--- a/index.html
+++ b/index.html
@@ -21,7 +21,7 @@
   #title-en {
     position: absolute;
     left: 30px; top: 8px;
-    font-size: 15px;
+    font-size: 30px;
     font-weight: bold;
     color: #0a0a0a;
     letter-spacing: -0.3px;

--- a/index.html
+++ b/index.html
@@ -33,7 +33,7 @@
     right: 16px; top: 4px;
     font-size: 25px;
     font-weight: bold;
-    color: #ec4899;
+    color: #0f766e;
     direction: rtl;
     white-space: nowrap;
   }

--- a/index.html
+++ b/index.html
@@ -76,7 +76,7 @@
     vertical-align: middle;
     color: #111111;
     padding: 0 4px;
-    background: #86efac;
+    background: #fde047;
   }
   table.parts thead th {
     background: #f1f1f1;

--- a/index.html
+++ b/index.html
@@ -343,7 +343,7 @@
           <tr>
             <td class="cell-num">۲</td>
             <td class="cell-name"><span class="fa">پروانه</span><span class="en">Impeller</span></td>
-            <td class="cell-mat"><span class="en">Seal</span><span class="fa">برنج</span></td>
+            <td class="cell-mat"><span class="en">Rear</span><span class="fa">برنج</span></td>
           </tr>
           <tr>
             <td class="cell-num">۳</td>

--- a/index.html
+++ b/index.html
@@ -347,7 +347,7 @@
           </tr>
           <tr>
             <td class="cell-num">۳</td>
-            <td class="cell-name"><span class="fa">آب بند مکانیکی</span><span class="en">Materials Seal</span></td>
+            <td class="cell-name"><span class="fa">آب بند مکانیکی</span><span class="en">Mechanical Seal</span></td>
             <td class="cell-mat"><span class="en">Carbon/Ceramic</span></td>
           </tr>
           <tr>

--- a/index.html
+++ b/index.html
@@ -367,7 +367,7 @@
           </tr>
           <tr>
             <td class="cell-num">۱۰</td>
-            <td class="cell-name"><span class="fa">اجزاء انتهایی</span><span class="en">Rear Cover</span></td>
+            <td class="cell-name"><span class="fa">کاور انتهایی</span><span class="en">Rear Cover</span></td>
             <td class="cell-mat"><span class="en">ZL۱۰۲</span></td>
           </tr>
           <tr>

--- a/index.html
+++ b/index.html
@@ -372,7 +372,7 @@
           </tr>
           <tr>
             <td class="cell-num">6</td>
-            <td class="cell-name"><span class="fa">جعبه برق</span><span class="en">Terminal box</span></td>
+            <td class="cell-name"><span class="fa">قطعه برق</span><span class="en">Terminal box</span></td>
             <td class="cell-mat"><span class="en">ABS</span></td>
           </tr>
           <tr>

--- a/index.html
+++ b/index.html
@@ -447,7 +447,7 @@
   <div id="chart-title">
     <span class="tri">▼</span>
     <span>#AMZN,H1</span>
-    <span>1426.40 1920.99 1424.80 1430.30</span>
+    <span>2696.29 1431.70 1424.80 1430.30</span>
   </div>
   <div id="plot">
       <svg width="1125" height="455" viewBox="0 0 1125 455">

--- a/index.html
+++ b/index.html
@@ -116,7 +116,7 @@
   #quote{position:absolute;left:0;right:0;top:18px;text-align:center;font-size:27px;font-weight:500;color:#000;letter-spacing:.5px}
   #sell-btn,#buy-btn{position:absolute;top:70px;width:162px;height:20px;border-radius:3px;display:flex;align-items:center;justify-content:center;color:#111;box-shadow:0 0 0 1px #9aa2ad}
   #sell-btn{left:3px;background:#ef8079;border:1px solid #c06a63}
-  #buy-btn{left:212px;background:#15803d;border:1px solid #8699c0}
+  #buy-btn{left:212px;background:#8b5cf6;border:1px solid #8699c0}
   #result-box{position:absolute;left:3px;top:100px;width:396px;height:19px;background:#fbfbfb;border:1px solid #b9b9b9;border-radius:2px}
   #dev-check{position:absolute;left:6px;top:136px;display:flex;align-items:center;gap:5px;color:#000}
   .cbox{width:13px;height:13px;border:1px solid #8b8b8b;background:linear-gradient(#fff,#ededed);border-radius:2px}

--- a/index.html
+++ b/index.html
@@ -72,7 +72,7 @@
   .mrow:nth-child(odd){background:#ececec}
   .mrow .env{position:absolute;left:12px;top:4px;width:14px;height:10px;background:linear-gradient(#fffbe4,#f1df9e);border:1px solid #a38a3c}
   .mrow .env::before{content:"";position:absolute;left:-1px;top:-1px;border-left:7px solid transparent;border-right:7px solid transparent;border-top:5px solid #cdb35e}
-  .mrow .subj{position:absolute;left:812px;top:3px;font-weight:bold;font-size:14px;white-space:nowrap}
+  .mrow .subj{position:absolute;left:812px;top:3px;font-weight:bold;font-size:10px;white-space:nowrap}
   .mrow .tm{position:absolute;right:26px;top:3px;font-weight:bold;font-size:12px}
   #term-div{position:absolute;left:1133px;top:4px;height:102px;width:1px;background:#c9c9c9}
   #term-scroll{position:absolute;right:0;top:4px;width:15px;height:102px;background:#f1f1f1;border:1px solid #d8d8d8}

□ □ □

» **INSTRUCTIONS TO FOLLOW**
When you output the entries, keep every line exactly as it appears above.

» **SOLUTION TO THE PROBLEM**
--- a/index.html
+++ b/index.html
@@ -21,7 +21,7 @@
   #title-en {
     position: absolute;
     left: 30px; top: 8px;
-    font-size: 15px;
+    font-size: 30px;
     font-weight: bold;
     color: #0a0a0a;
     letter-spacing: -0.3px;

--- a/index.html
+++ b/index.html
@@ -33,7 +33,7 @@
     right: 16px; top: 4px;
     font-size: 25px;
     font-weight: bold;
-    color: #ec4899;
+    color: #0f766e;
     direction: rtl;
     white-space: nowrap;
   }

--- a/index.html
+++ b/index.html
@@ -76,7 +76,7 @@
     vertical-align: middle;
     color: #111111;
     padding: 0 4px;
-    background: #86efac;
+    background: #fde047;
   }
   table.parts thead th {
     background: #f1f1f1;

--- a/index.html
+++ b/index.html
@@ -343,7 +343,7 @@
           <tr>
             <td class="cell-num">۲</td>
             <td class="cell-name"><span class="fa">پروانه</span><span class="en">Impeller</span></td>
-            <td class="cell-mat"><span class="en">Seal</span><span class="fa">برنج</span></td>
+            <td class="cell-mat"><span class="en">Rear</span><span class="fa">برنج</span></td>
           </tr>
           <tr>
             <td class="cell-num">۳</td>

--- a/index.html
+++ b/index.html
@@ -347,7 +347,7 @@
           </tr>
           <tr>
             <td class="cell-num">۳</td>
-            <td class="cell-name"><span class="fa">آب بند مکانیکی</span><span class="en">Materials Seal</span></td>
+            <td class="cell-name"><span class="fa">آب بند مکانیکی</span><span class="en">Mechanical Seal</span></td>
             <td class="cell-mat"><span class="en">Carbon/Ceramic</span></td>
           </tr>
           <tr>

--- a/index.html
+++ b/index.html
@@ -367,7 +367,7 @@
           </tr>
           <tr>
             <td class="cell-num">۱۰</td>
-            <td class="cell-name"><span class="fa">اجزاء انتهایی</span><span class="en">Rear Cover</span></td>
+            <td class="cell-name"><span class="fa">کاور انتهایی</span><span class="en">Rear Cover</span></td>
             <td class="cell-mat"><span class="en">ZL۱۰۲</span></td>
           </tr>
           <tr>

--- a/index.html
+++ b/index.html
@@ -372,7 +372,7 @@
           </tr>
           <tr>
             <td class="cell-num">6</td>
-            <td class="cell-name"><span class="fa">جعبه برق</span><span class="en">Terminal box</span></td>
+            <td class="cell-name"><span class="fa">قطعه برق</span><span class="en">Terminal box</span></td>
             <td class="cell-mat"><span class="en">ABS</span></td>
           </tr>
           <tr>

--- a/index.html
+++ b/index.html
@@ -447,7 +447,7 @@
   <div id="chart-title">
     <span class="tri">▼</span>
     <span>#AMZN,H1</span>
-    <span>1426.40 1920.99 1424.80 1430.30</span>
+    <span>2696.29 1431.70 1424.80 1430.30</span>
   </div>
   <div id="plot">
       <svg width="1125" height="455" viewBox="0 0 1125 455">

--- a/index.html
+++ b/index.html
@@ -116,7 +116,7 @@
   #quote{position:absolute;left:0;right:0;top:18px;text-align:center;font-size:27px;font-weight:500;color:#000;letter-spacing:.5px}
   #sell-btn,#buy-btn{position:absolute;top:70px;width:162px;height:20px;border-radius:3px;display:flex;align-items:center;justify-content:center;color:#111;box-shadow:0 0 0 1px #9aa2ad}
   #sell-btn{left:3px;background:#ef8079;border:1px solid #c06a63}
-  #buy-btn{left:212px;background:#15803d;border:1px solid #8699c0}
+  #buy-btn{left:212px;background:#8b5cf6;border:1px solid #8699c0}
   #result-box{position:absolute;left:3px;top:100px;width:396px;height:19px;background:#fbfbfb;border:1px solid #b9b9b9;border-radius:2px}
   #dev-check{position:absolute;left:6px;top:136px;display:flex;align-items:center;gap:5px;color:#000}
   .cbox{width:13px;height:13px;border:1px solid #8b8b8b;background:linear-gradient(#fff,#ededed);border-radius:2px}

--- a/index.html
+++ b/index.html
@@ -72,7 +72,7 @@
   .mrow:nth-child(odd){background:#ececec}
   .mrow .env{position:absolute;left:12px;top:4px;width:14px;height:10px;background:linear-gradient(#fffbe4,#f1df9e);border:1px solid #a38a3c}
   .mrow .env::before{content:"";position:absolute;left:-1px;top:-1px;border-left:7px solid transparent;border-right:7px solid transparent;border-top:5px solid #cdb35e}
-  .mrow .subj{position:absolute;left:812px;top:3px;font-weight:bold;font-size:14px;white-space:nowrap}
+  .mrow .subj{position:absolute;left:812px;top:3px;font-weight:bold;font-size:10px;white-space:nowrap}
   .mrow .tm{position:absolute;right:26px;top:3px;font-weight:bold;font-size:12px}
   #term-div{position:absolute;left:1133px;top:4px;height:102px;width:1px;background:#c9c9c9}
   #term-scroll{position:absolute;right:0;top:4px;width:15px;height:102px;background:#f1f1f1;border:1px solid #d8d8d8}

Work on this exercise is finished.